7.Dans ses commentaires du 21 décembre 2021, le requérant reprend les arguments qu’il avait présentés dans sa soumission initiale. De plus, il considère que les interprètes ne sont ni formés ni capables de répondre à une situation qui sortirait des créneaux habituels d’une audition d’un requérant d’asile.

Délibérations du Comité

Examen de la recevabilité

8.1Avant d’examiner tout grief formulé dans une communication, le Comité doit déterminer s’il est recevable au regard de l’article 22 de la Convention. Le Comité s’est assuré, comme l’article 22 (par. 5 a)) de la Convention lui en fait l’obligation, que la même question n’a pas été examinée et n’est pas en cours d’examen devant une autre instance internationale d’enquête ou de règlement.
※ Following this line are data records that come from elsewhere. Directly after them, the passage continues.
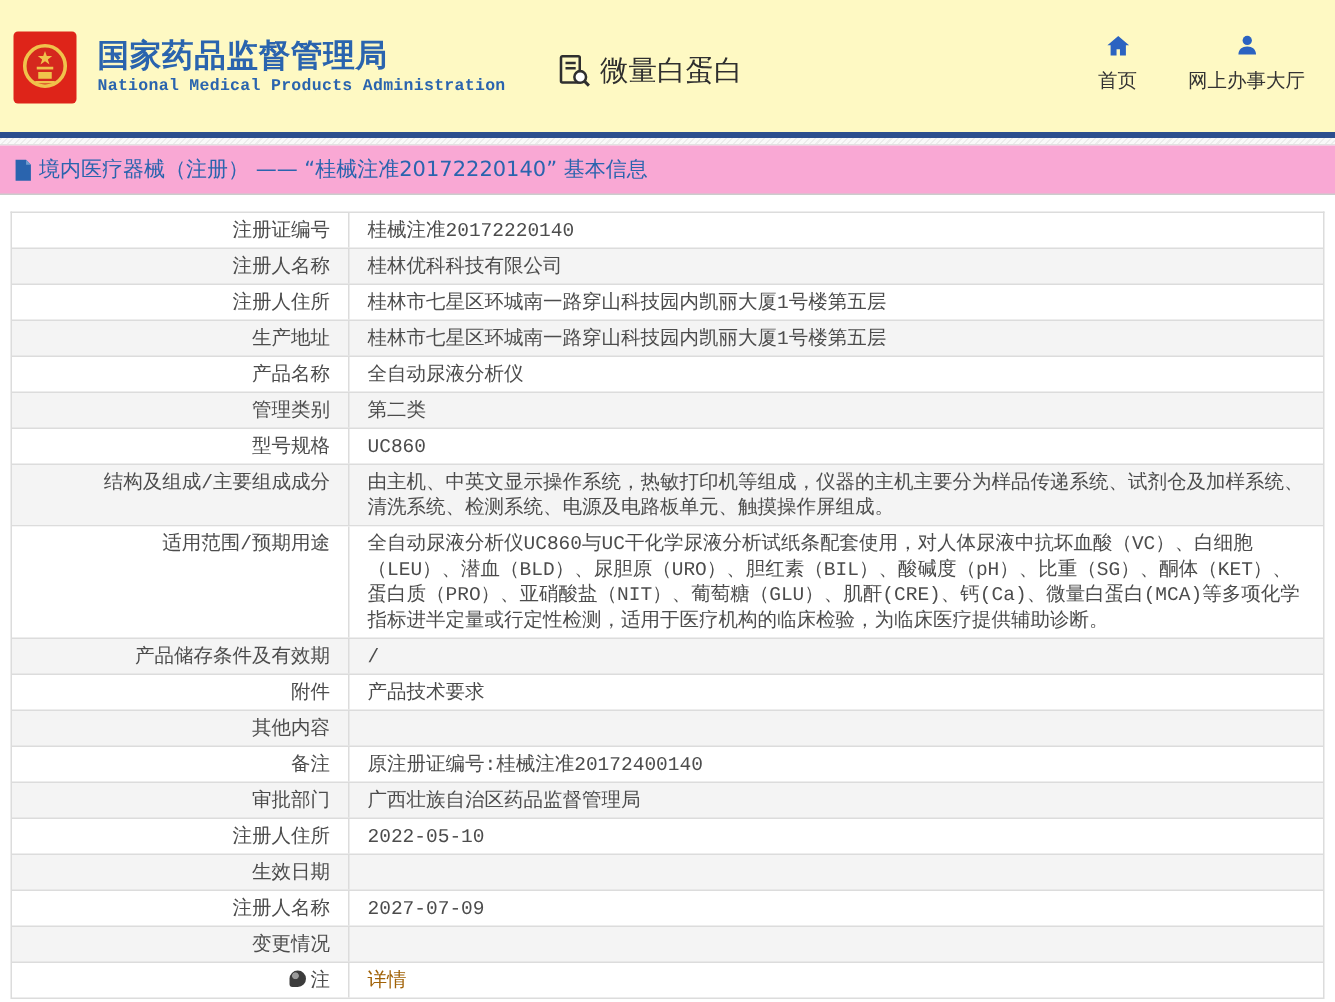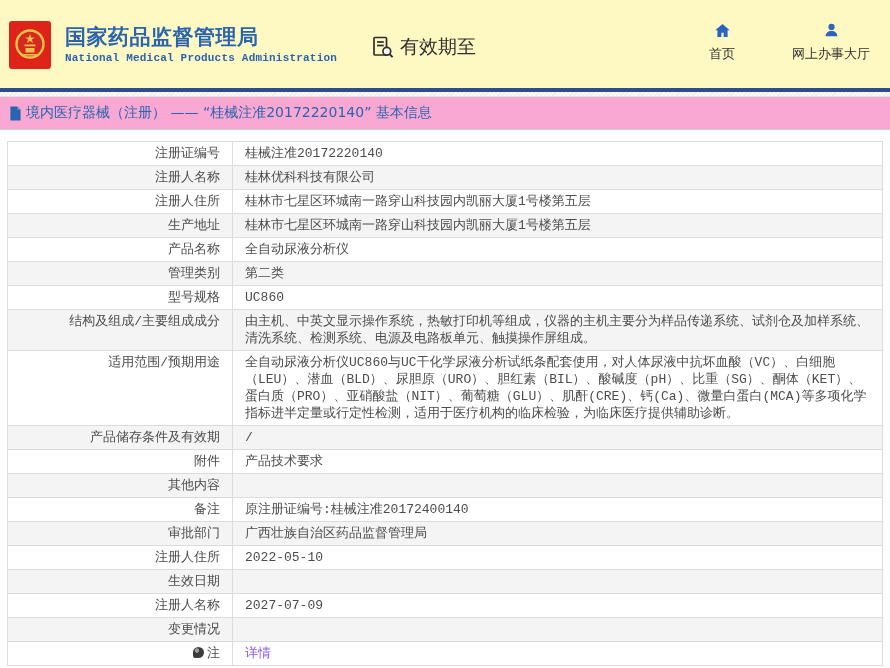--- a/index.html
+++ b/index.html
@@ -14,41 +14,41 @@
   .logo {
     width:42px; height:48px; margin-left:9px; margin-top:2px;
     background:#de2419; border-radius:3px;
     display:flex; align-items:center; justify-content:center; cursor:pointer;
   }
   .title-block { margin-left:14px; }
   .title-cn { font-size:21px; font-weight:bold; color:#2a64ae; letter-spacing:0.5px; line-height:24px; }
   .title-en { font-size:11px; font-weight:bold; color:#2a64ae; margin-top:3px; letter-spacing:0.2px;font-family:Liberation Mono, monospace; }
   .data-query { display:flex; align-items:center; margin-left:34px; margin-top:6px; color:#2f2f2f; font-size:19px; font-weight:500; cursor:pointer; }
   .data-query svg { margin-right:5px; }
-  .top-nav { position:absolute; right:20px; top:22px; display:flex; gap:57px; }
+  .top-nav { position:absolute; right:20px; top:22px; display:flex; gap:34px; }
   .nav-item { display:flex; flex-direction:column; align-items:center; font-size:13px; color:#333; cursor:pointer; }
   .nav-item svg { margin-bottom:6px; }
   
   .blue-line { height:4px; background:#2b4e8e; }
   .texture-strip { height:5px; background:repeating-linear-gradient(135deg,#ececec 0 1px,#f9f9f9 1px 3px); border-bottom:1px solid #e2e2e2; }
   .breadcrumb-bar {
     height:33px; background:#f9a8d4; border-bottom:1px solid #cccccc;
     display:flex; align-items:center; padding-left:9px;
     color:#2a64ae; font-size:14px;
   }
   .breadcrumb-bar svg { margin-right:4px; }
   
   .content { padding:11px 7px 0 7px;font-family:Liberation Mono, monospace; }
   .info-table { border:1px solid #dcdcdc; border-bottom:none; }
   .trow { display:flex; border-bottom:1px solid #dcdcdc; min-height:24px; background:#fff; }
   .trow:nth-child(even) { background:#f4f4f4; }
   .cell { font-size:13px; line-height:17px; color:#4c4c4c; padding:3px 12px; }
   .cell.label { width:225px; flex:0 0 225px; text-align:right; border-right:1px solid #dcdcdc; padding-right:12px; }
   .cell.value { flex:1; }
-  .detail-link { color:#8b5cf6; text-decoration:none; cursor:pointer; }
+  .detail-link { color:#a16207; text-decoration:none; cursor:pointer; }
   .note-icon {
     display:inline-block; width:11px; height:11px; border-radius:50% 50% 50% 2px;
     background:radial-gradient(circle at 36% 32%, #9a9a9a 0 2px, #3c3c3c 2.5px);
     vertical-align:-1px; margin-right:3px;
   }
 </style>
 </head>
 <body>
 
 <div class="header">
@@ -70,21 +70,21 @@
   <div class="data-query">
     <span style="display:flex;">
       <svg width="24" height="24" viewBox="0 0 24 24" fill="none" stroke="#2f2f2f" stroke-width="1.7">
         <rect x="3" y="2.5" width="12.5" height="17.5" rx="1"></rect>
         <line x1="6" y1="7" x2="12.8" y2="7"></line>
         <line x1="6" y1="10.5" x2="12.8" y2="10.5"></line>
         <circle cx="15.8" cy="16.3" r="3.9" fill="#fff"></circle>
         <line x1="18.6" y1="19.1" x2="21.6" y2="22.1" stroke-width="2"></line>
       </svg>
     </span>
-    <span>有效期至</span>
+    <span>微量白蛋白</span>
   </div>
   <div class="top-nav">
     <div class="nav-item">
       <span style="display:flex;">
         <svg width="17" height="17" viewBox="0 0 24 24" fill="#2b63c1">
           <path d="M12 2.8L1.8 11.6h3v9.6h5.6v-6h3.2v6h5.6v-9.6h3z"></path>
         </svg>
       </span>
       <span>首页</span>
     </div>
8.2Le Comité rappelle que, conformément à l’article 22 (par. 5 b)) de la Convention, il n’examine aucune communication d’un particulier sans s’être assuré que celui-ci a épuisé tous les recours internes disponibles. En l’espèce, il note l’argument de l’État partie selon lequel le requérant n’aurait pas épuisé les voies de recours disponibles, car le recours intenté devant le Tribunal administratif fédéral a été déclaré irrecevable parce qu’il était tardif, et que la demande de restitution de délai, déposée le 30 août 2017 auprès du Tribunal par le requérant, ne concerne qu’un aspect formel, et ne peut donc pas être considérée comme la mise en œuvre d’un moyen d’obtenir réparation. Le Comité prend note de l’argument du requérant, qui indique que la tardiveté ne lui serait pas imputable à lui-même, mais à son conseil. Or, le Comité rappelle que les erreurs imputables à des conseils privés ne peuvent pas en principe être attribuées à l’État partie. Dans le cas d’espèce, le Comité constate que le requérant n’a pas apporté d’éléments suffisants pour justifier la tardiveté de son recours auprès du Tribunal. Il considère donc que le requérant n’a pas fait preuve de la diligence requise en épuisant à temps les voies de recours dont il disposait, et qu’il n’est pas en mesure d’en imputer la faute à l’État partie.

8.3Le Comité conclut que les voies de recours disponibles n’ont pas été épuisées et que la communication est donc irrecevable conformément à l’article 22 (par. 5 b)) de la Convention.

8.4.En conséquence, le Comité décide :

a)Que la communication est irrecevable au regard de l’article 22 (par. 5 b)) de la Convention ;

b)Que la présente décision sera communiquée au requérant et à l’État partie.